Chuck O’Shea has written a provocative post in support of the ascendance of homeschooling in the United States. While I don’t take issue with the article he quotes, I disagree a bit with the reasons he gives as to its importance. His reasons are positive. I will, briefly, provide contrasting (negative) reasons that highlight the importance of homeschooling (these can be found through <wikipedia, so have no fear).
Most serious for those on this blog, homeschooling potentially threatens our civic culture. If the civic culture is eroded, then how are we to instill the moral values and demonstrate the superfluousness of the state education system? We won’t. We will create a fractured civic ontology, which will lead to a plurality of cultures, which will manifest itself in a relativistic society. So, homeschooling leads to relativism (in a few steps).
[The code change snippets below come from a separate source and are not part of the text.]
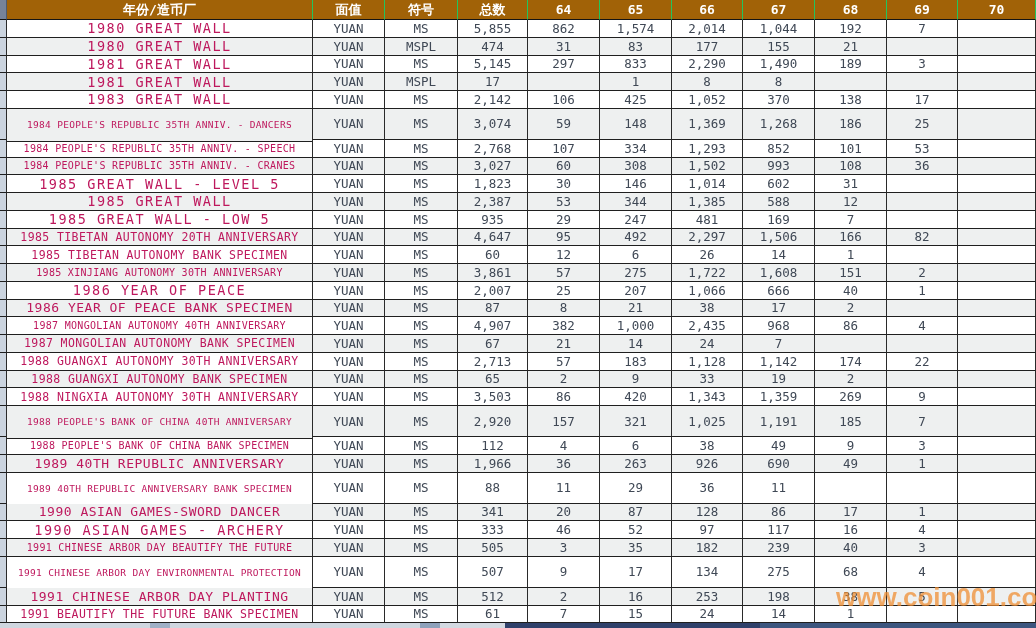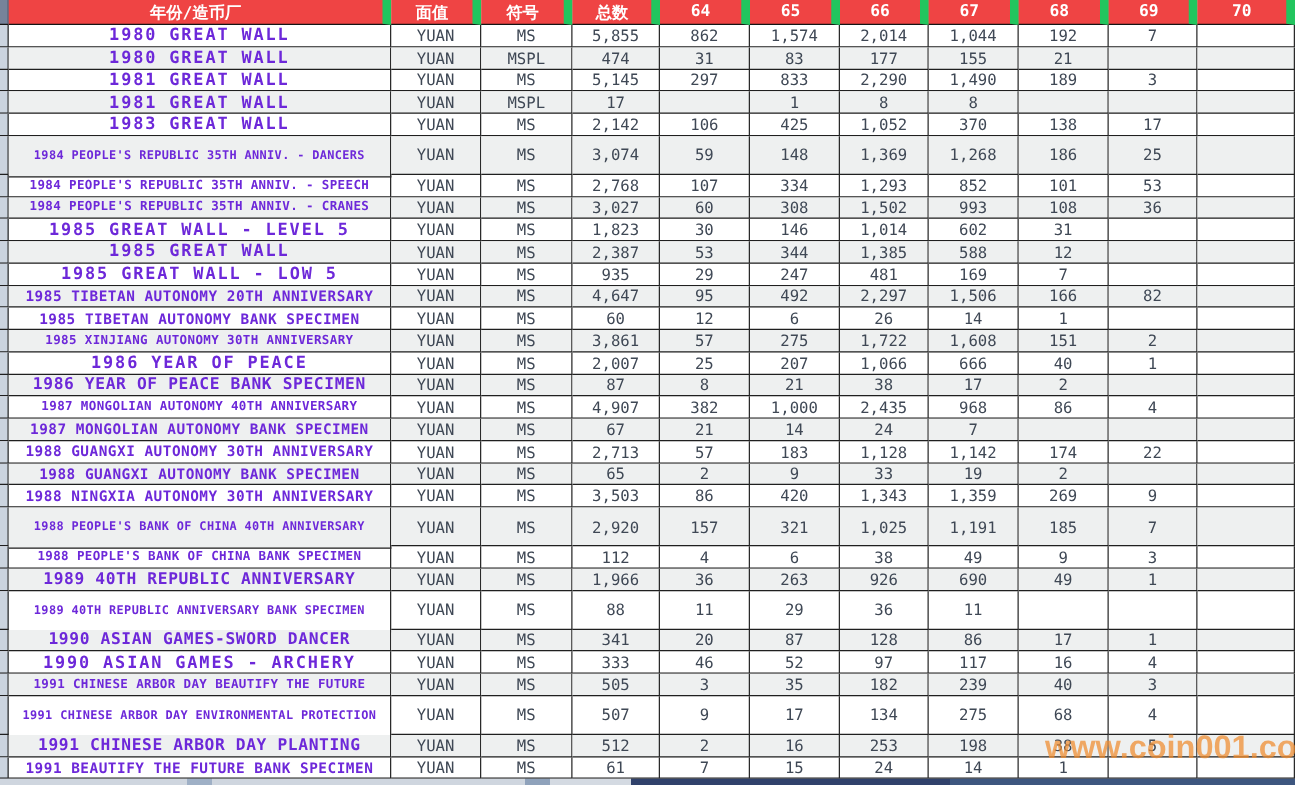--- a/index.html
+++ b/index.html
@@ -15,8 +15,8 @@
     overflow:hidden;white-space:nowrap;
   }
   .hdr{
-    background:#ef4444;color:#ffffff;font-weight:bold;font-size:13px;
-    border-right:7px solid #22c55e;border-bottom:1px solid #141414;
+    background:#a16207;color:#ffffff;font-weight:bold;font-size:13px;
+    border-right:1px solid #22c55e;border-bottom:1px solid #141414;
   }
   .gut{background:#cbd4df;border-right:1px solid #2a2a2a;}
   .gut.hdrgut{background:#76839a;border-right:1px solid #4d5a6e;}

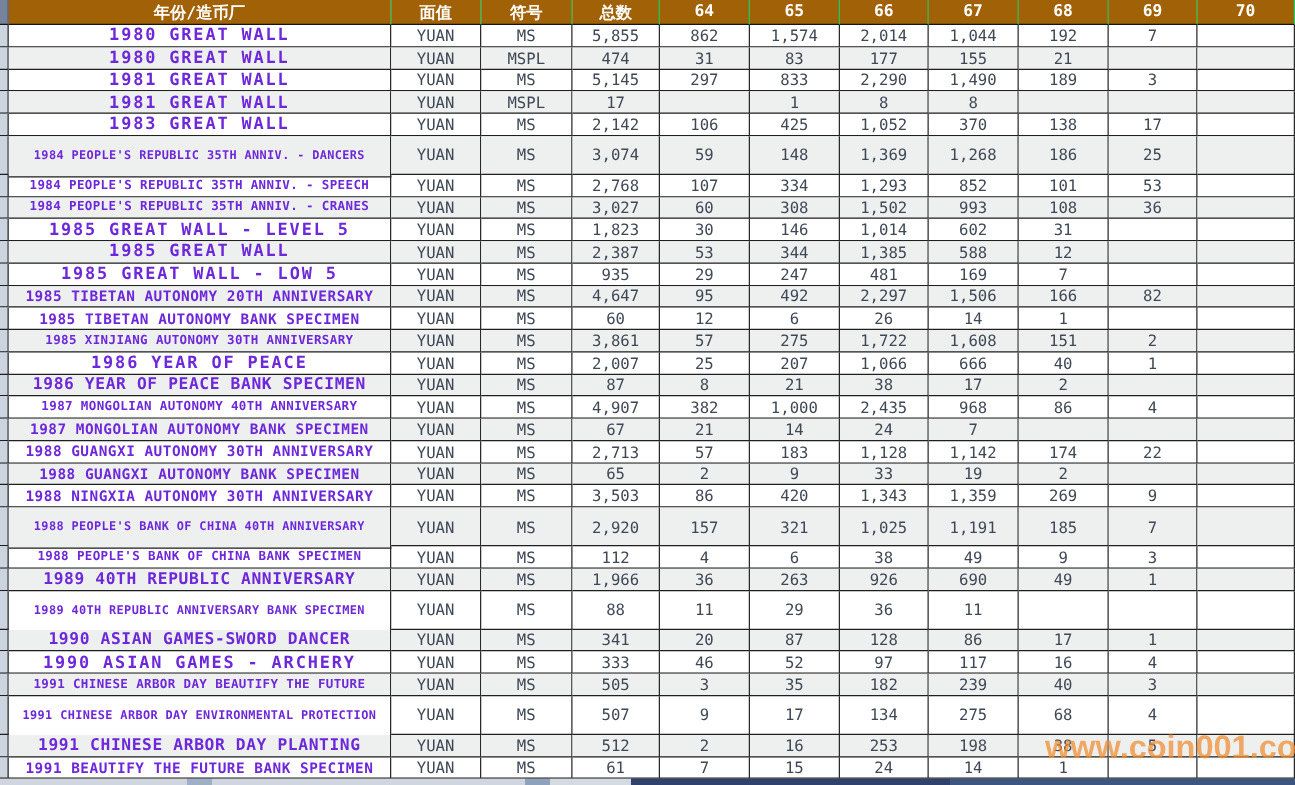--- a/index.html
+++ b/index.html
@@ -20,7 +20,7 @@
   }
   .gut{background:#cbd4df;border-right:1px solid #2a2a2a;}
   .gut.hdrgut{background:#76839a;border-right:1px solid #4d5a6e;}
-  .lbl{color:#6d28d9;font-weight:bold;}
+  .lbl{color:#be185d;font-weight:normal;}
   .val{color:#3f4855;font-size:12.5px;}
   .stripe{background:#eef0f0;}
   .wrapcell{white-space:normal;text-align:center;line-height:1.18;padding:16px 6px;}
There is nothing “essential” to the health of the society which would necessitate that families control education in the form of homeschooling; if a family feels it necessary to pull out of the public school system, then there are parochial schools which can do that job, and come with less of a risk of the anarchic relativism that is inherent to homeschooling. Homeschooling, then, is essentially repeating the same function that private schools already perform, but with far more politicization and far greater risk of insulation and insidious civic destruction.
As for the “variety of viewpoints that emerge” in a homeschooling system: only if they talk to each other. Otherwise, it would seem to be a recipe for extremism.